Tuesday, August 5, 2014

Christie v. Huckabee

At The Daily Beast, Lloyd Green sizes up some 2016 contenders:
Christie was clearly what non-Southern high-end Republicans wanted--a hawk who kept his eye on the bond market. That Christie had posed a serious vetting problem for the Romney campaign back in 2012 was but a minor detail for Republicans, especially after eight years of Barack Obama. Likewise, Christie’s use of 9/11 and the fall of the Twin Towers to justify NSA overreach met with approval by Wall Street Republicans.
Huckabee, on the other hand, is closer to where the Republican Party lives and worships. He is an evangelical in a party in which half of its presidential primary voters are themselves evangelicals. Huckabee’s roots are rural and, as a party, the GOP is the home of white rural America. From the looks of things, Huckabee’s profile is well-tailored for 2016’s early contests, in a way that Christie’s bluster-filled mien is not.

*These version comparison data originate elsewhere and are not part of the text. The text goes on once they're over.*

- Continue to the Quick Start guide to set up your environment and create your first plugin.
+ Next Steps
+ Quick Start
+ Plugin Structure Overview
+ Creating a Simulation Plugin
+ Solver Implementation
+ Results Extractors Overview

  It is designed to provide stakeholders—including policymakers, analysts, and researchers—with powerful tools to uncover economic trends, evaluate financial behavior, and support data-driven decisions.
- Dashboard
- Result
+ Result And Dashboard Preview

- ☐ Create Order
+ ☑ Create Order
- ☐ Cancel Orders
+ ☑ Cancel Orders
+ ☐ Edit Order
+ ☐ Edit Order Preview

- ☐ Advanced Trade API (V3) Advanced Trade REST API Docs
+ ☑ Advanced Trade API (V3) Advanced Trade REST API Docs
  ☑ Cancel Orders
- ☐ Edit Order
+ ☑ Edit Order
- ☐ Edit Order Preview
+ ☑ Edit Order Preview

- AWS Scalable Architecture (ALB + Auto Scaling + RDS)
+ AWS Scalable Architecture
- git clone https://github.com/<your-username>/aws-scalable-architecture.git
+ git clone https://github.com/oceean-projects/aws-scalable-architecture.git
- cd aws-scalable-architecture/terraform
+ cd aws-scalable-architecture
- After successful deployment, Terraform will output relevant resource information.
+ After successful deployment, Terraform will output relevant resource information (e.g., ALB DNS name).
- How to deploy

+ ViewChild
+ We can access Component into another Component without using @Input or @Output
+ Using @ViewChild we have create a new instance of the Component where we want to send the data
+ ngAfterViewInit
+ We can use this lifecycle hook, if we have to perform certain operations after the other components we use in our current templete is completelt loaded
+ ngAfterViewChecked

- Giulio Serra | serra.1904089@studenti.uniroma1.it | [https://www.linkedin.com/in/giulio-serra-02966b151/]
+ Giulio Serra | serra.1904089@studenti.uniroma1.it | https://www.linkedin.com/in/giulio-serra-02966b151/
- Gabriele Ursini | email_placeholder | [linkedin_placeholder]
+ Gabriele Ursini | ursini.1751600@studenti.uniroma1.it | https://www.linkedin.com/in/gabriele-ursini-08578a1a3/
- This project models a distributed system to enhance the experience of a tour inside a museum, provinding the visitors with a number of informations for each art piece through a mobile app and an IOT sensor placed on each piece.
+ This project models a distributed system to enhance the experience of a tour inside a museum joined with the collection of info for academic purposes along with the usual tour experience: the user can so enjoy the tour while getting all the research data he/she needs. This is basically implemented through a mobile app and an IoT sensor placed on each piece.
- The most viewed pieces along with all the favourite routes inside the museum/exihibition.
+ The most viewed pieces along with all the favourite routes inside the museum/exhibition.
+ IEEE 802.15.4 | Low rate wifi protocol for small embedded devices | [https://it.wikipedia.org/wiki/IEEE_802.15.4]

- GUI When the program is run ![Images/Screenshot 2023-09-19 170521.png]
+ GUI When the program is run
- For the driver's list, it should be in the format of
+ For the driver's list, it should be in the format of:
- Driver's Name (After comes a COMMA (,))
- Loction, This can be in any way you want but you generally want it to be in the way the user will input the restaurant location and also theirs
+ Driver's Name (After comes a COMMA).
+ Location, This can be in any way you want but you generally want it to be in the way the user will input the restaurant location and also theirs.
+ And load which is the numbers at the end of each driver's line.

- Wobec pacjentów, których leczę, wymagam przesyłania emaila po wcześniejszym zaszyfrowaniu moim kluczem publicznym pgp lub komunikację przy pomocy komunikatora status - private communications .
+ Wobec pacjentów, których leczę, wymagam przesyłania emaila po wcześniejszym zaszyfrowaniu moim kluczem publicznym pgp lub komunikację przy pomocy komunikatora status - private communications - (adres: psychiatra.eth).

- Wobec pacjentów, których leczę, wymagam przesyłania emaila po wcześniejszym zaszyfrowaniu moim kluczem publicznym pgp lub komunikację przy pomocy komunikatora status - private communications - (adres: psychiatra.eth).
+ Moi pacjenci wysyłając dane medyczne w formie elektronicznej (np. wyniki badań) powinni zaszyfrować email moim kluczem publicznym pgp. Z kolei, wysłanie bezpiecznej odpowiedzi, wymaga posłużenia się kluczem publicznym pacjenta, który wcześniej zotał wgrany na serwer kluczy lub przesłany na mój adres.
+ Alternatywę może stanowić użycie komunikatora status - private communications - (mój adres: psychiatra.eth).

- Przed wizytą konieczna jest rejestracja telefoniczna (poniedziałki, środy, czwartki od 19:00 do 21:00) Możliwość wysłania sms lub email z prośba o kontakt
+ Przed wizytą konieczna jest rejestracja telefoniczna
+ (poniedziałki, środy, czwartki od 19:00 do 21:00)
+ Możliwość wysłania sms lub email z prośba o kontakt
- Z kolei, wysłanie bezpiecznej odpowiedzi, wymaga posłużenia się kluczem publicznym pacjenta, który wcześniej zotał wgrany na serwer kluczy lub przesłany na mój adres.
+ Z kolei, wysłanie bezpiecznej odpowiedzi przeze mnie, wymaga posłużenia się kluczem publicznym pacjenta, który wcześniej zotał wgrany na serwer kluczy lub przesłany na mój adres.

The tentative 2016 primary calendar paints a picture of early wins for Huckabee in Iowa and South Carolina, a brawl between Paul and Christie in New Hampshire, a big industrial state primary in Michigan on February 23, and a March 1 demolition derby in Florida, Texas, and Virginia. If Christie does not score a win in New Hampshire or Michigan, his political obituary will read like Giuliani 2.0, a Northeast ex-prosecutor and pol who managed to offend more than charm.